INFORMATION SUPPLIED:
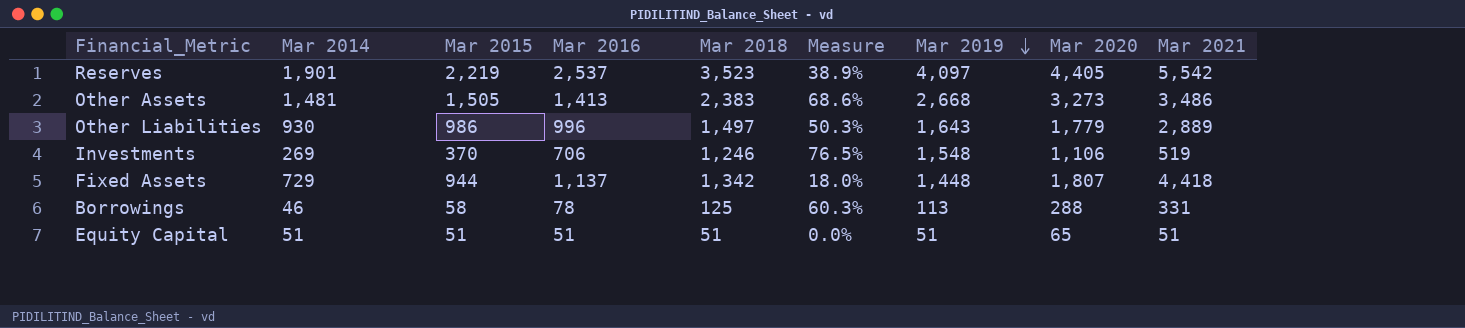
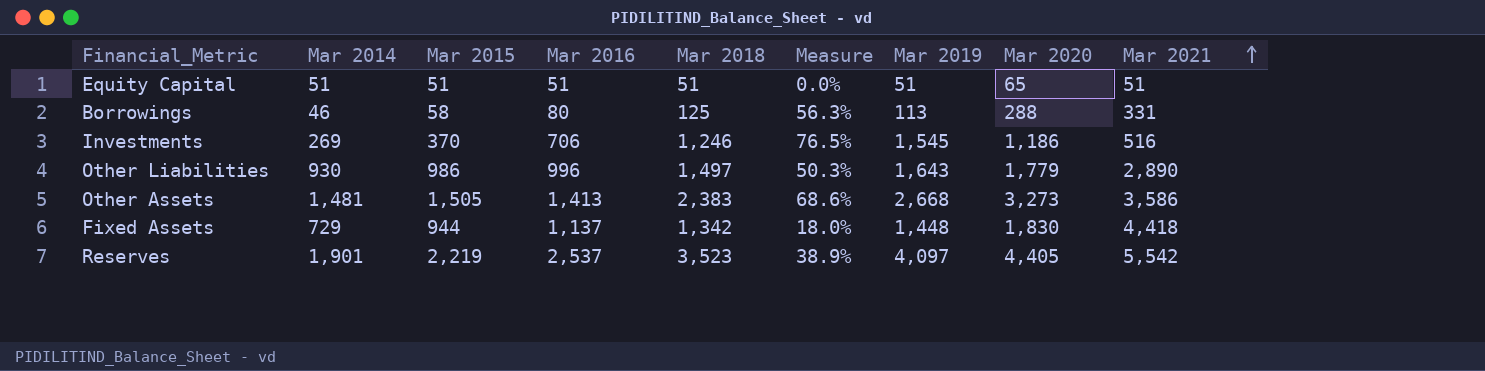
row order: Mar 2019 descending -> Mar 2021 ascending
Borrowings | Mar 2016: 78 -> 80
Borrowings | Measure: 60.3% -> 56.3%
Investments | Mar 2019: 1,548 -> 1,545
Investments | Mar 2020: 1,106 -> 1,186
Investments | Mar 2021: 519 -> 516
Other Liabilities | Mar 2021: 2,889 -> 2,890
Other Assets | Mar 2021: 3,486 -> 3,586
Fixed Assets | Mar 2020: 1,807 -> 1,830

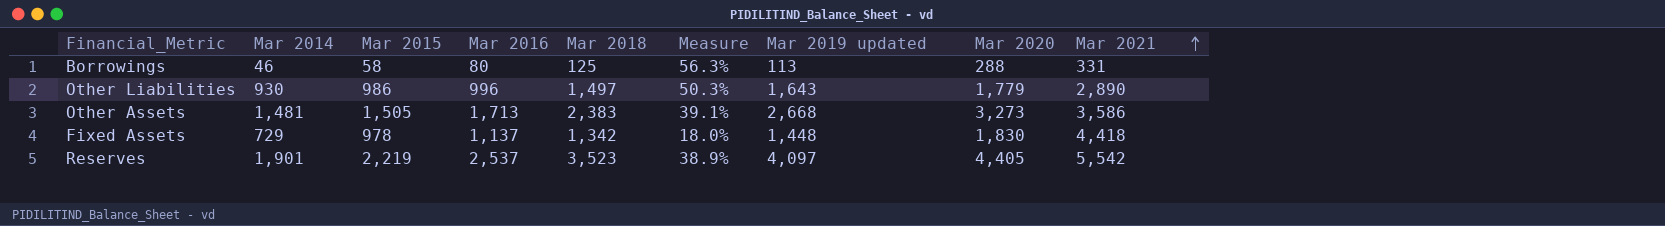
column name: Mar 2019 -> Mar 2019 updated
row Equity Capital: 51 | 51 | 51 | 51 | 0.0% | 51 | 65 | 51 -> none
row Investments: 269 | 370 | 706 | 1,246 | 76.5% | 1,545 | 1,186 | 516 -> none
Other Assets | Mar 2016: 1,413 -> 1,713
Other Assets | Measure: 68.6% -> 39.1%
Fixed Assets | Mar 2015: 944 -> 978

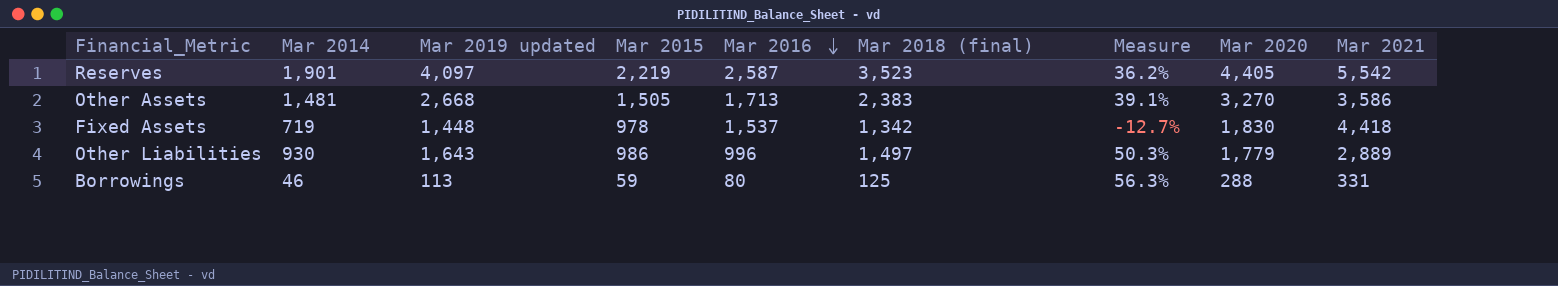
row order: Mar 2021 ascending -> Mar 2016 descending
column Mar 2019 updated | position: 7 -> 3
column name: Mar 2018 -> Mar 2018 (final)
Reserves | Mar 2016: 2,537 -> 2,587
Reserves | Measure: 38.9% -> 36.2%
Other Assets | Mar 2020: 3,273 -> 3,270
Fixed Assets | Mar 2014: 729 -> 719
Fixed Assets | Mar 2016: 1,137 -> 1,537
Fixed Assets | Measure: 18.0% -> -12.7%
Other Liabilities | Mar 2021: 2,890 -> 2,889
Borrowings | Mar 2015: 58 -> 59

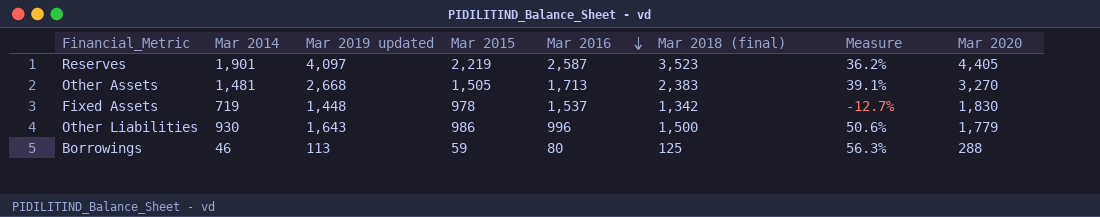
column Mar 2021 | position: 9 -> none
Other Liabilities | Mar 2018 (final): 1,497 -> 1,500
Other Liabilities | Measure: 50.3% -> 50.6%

==

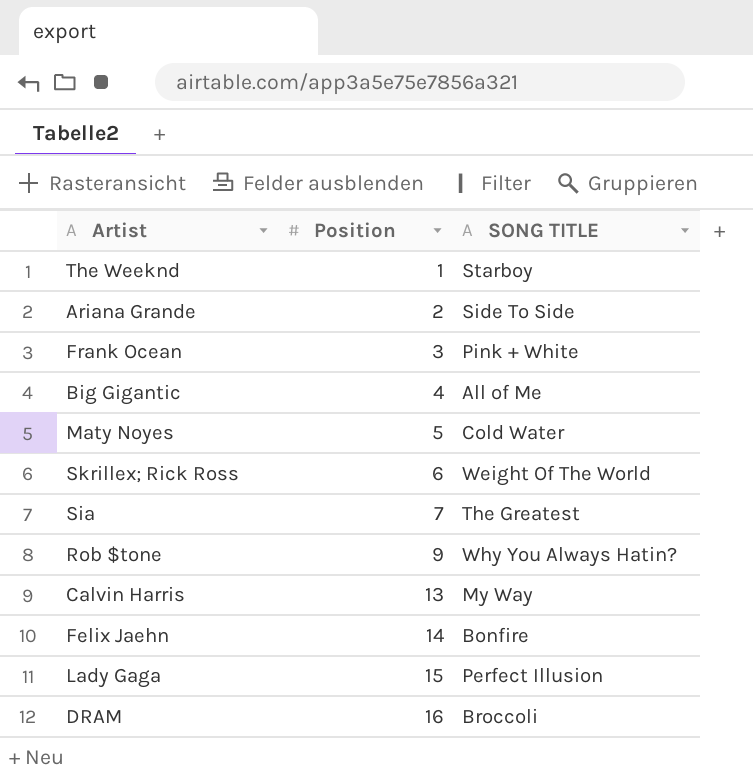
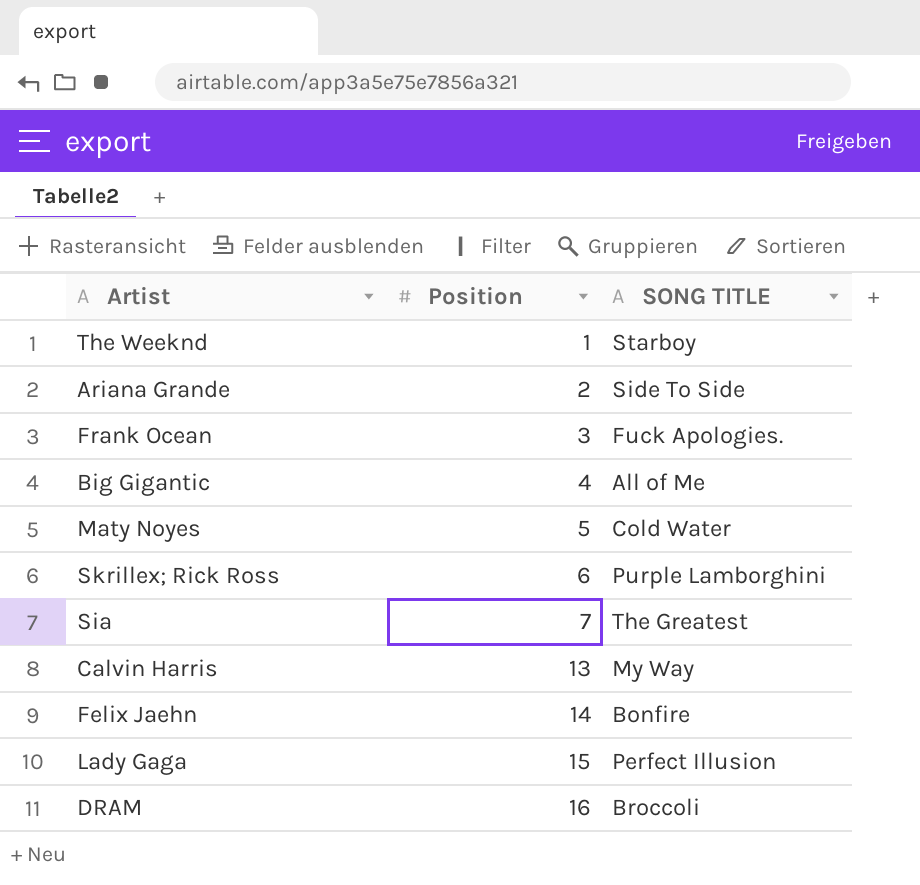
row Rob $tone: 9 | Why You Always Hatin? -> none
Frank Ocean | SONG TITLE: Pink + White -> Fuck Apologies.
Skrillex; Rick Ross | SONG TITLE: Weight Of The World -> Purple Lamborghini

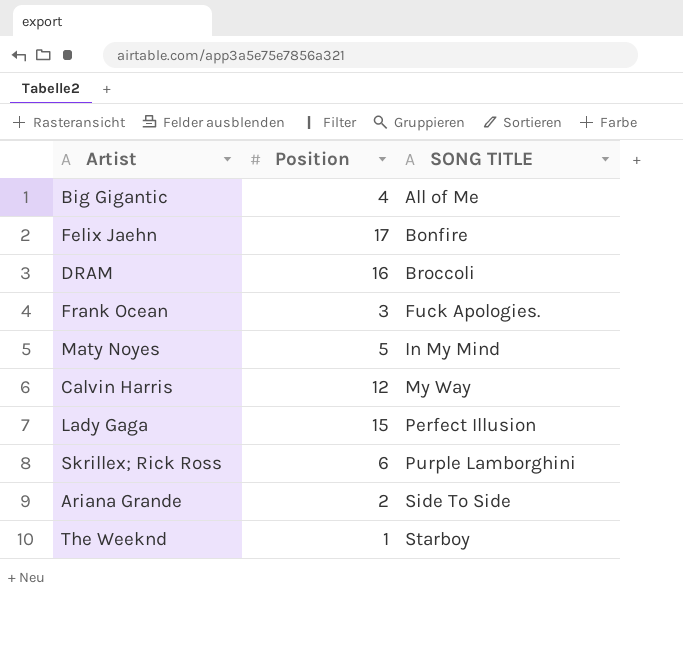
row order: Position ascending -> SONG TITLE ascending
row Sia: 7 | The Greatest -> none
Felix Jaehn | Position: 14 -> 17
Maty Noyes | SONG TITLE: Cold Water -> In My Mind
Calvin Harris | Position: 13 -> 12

WORK INSTRUCTION:
Using the data above, retype exactly the lines from the line with "Investments | Mar 2020: 1,106 -> 1,186" to the line with "Other Liabilities | Measure: 50.3% -> 50.6%", inclusive. No pictures and nothing else.

EXPECTED OUTPUT:
Investments | Mar 2020: 1,106 -> 1,186
Investments | Mar 2021: 519 -> 516
Other Liabilities | Mar 2021: 2,889 -> 2,890
Other Assets | Mar 2021: 3,486 -> 3,586
Fixed Assets | Mar 2020: 1,807 -> 1,830

column name: Mar 2019 -> Mar 2019 updated
row Equity Capital: 51 | 51 | 51 | 51 | 0.0% | 51 | 65 | 51 -> none
row Investments: 269 | 370 | 706 | 1,246 | 76.5% | 1,545 | 1,186 | 516 -> none
Other Assets | Mar 2016: 1,413 -> 1,713
Other Assets | Measure: 68.6% -> 39.1%
Fixed Assets | Mar 2015: 944 -> 978

row order: Mar 2021 ascending -> Mar 2016 descending
column Mar 2019 updated | position: 7 -> 3
column name: Mar 2018 -> Mar 2018 (final)
Reserves | Mar 2016: 2,537 -> 2,587
Reserves | Measure: 38.9% -> 36.2%
Other Assets | Mar 2020: 3,273 -> 3,270
Fixed Assets | Mar 2014: 729 -> 719
Fixed Assets | Mar 2016: 1,137 -> 1,537
Fixed Assets | Measure: 18.0% -> -12.7%
Other Liabilities | Mar 2021: 2,890 -> 2,889
Borrowings | Mar 2015: 58 -> 59

column Mar 2021 | position: 9 -> none
Other Liabilities | Mar 2018 (final): 1,497 -> 1,500
Other Liabilities | Measure: 50.3% -> 50.6%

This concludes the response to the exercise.